Marine commanders have little doubt that the additional 9,000 troops moving into the province will push the Taliban out of its remaining sanctuaries in Helmand. But the gains will be transitory if U.S. forces do not build effective local police forces and foster a government that is relatively free of corruption and can provide for the Afghan people, U.S. officials said. "This will be a credibility test for the [Afghan] government to see if it can deliver," said Rear Adm. Gregory Smith, a spokesman for McChrystal.
Already there is cause for concern. The Afghan government appears likely to commit only 60 percent of the troops that Marine and local Afghan commanders estimate that they need for the assault, a senior Marine official in Helmand said. That means more Marines will probably have to be posted in the city after the initial attack to ensure that the Taliban does not return.
"To have American Marines standing on a corner in a key village isn't nearly as effective as having an Afghan policeman or Afghan soldier," Conway said.
Karzai intervened to halt an attack into Marjeh by U.S. Special Operations forces and Afghan troops this year after residents in the area complained of excessive civilian casualties, senior military officials said. The coming assault on the city will be a measure of Karzai's willingness to buck allies with ties to the opium industry, these officials said.
Aggressive growth targets for Afghan forces
The other major area of concern is whether the Afghan government and the U.S. military can meet the aggressive new growth targets laid out for the Afghan army and police force in the Obama administration's war strategy. "We have to increase recruiting. We have to increase retention, and we have to decrease attrition this year," said Lt. Gen.
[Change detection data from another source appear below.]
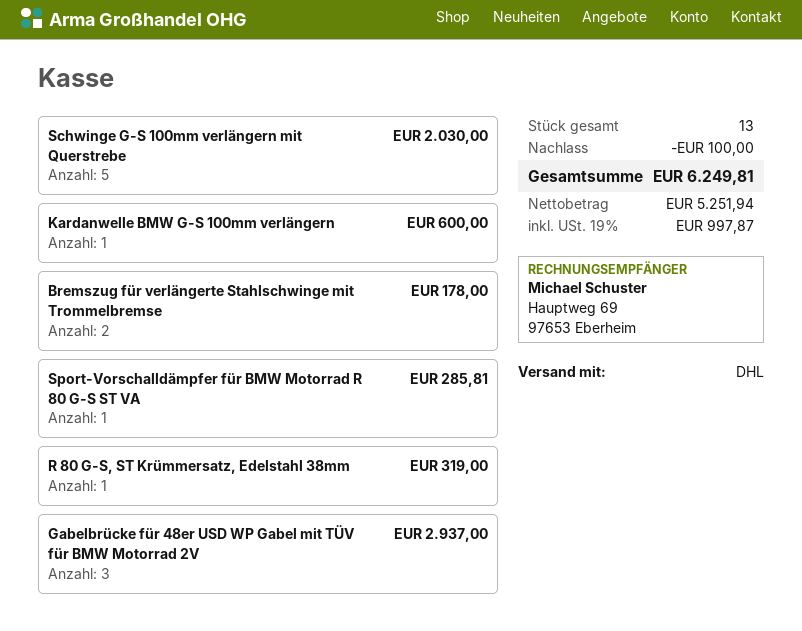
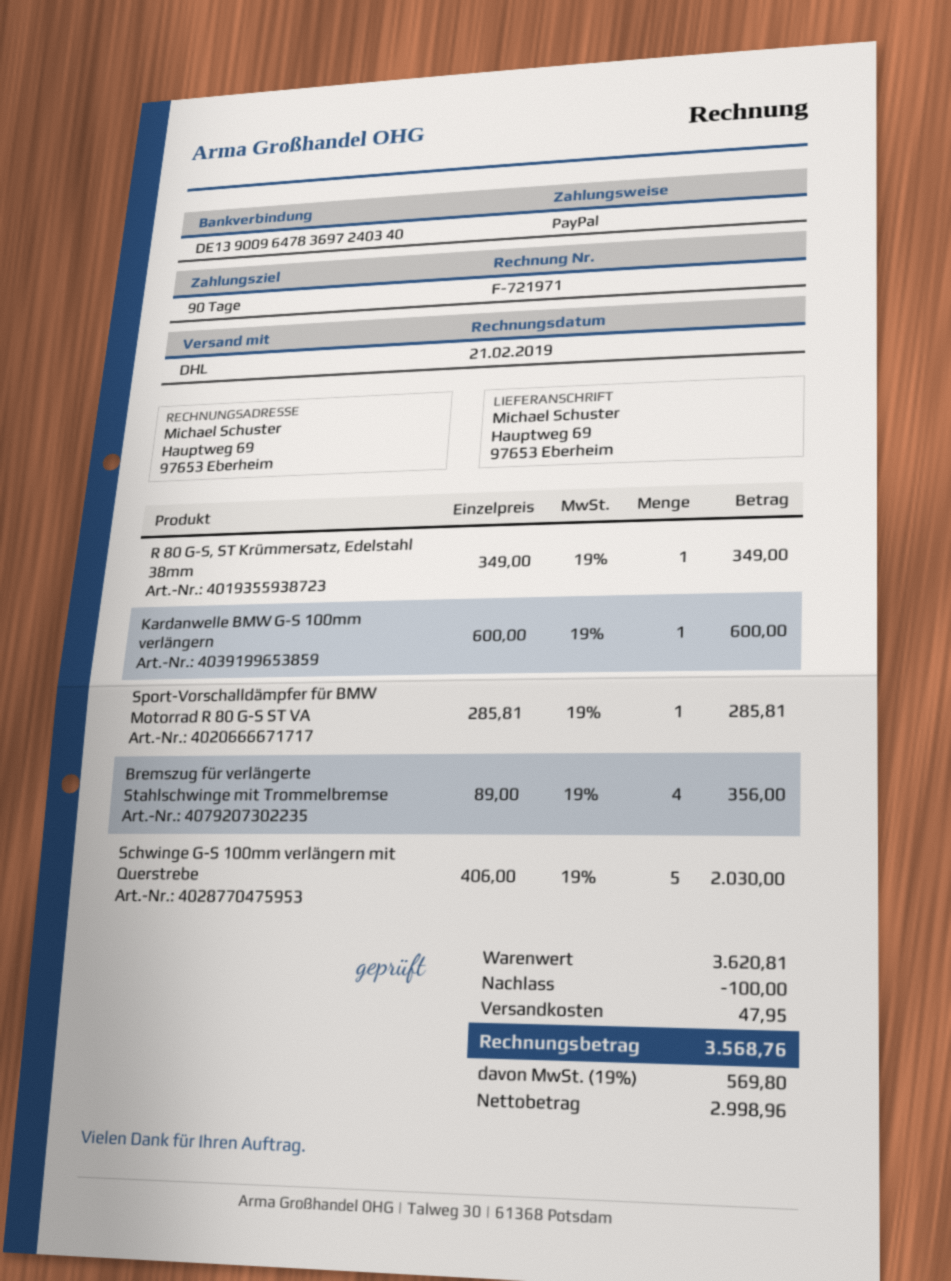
Bremszug für verlängerte Stahlschwinge mit Trommelbremse: 2 for 178.00 -> 4 for 356.00
R 80 G-S, ST Krümmersatz, Edelstahl 38mm: 1 for 319.00 -> 1 for 349.00
Gabelbrücke für 48er USD WP Gabel mit TÜV für BMW Motorrad 2V: 3 for 2937.00 -> none
shipping: none -> 47.95
net: 5251.94 -> 2998.96
tax: 19% = 997.87 -> 19% = 569.80
total: 6249.81 -> 3568.76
William B. Caldwell IV, who leads the U.S. training effort in Kabul, Afghanistan's capital.
The administration's new plans for the Afghan army and police, which will probably be a heavy focus of Tuesday's speech, call for increasing the size of the army to about 134,000 troops by October, four years earlier than the initial goal of 2014. To meet that target, the Afghan Defense Ministry must bring in about 5,000 new recruits a month and dramatically cut attrition in battalions.
This month, the ministry missed its monthly recruiting goal by more than 2,000 troops.
Afghan soldiers and police officers were recently given a 40 percent pay increase, but it is too early to tell whether the extra money will fix the recruiting problem, U.S. officials said.
"The extra pay literally brought us to parity with what the Taliban are offering," a senior military official in Kabul said.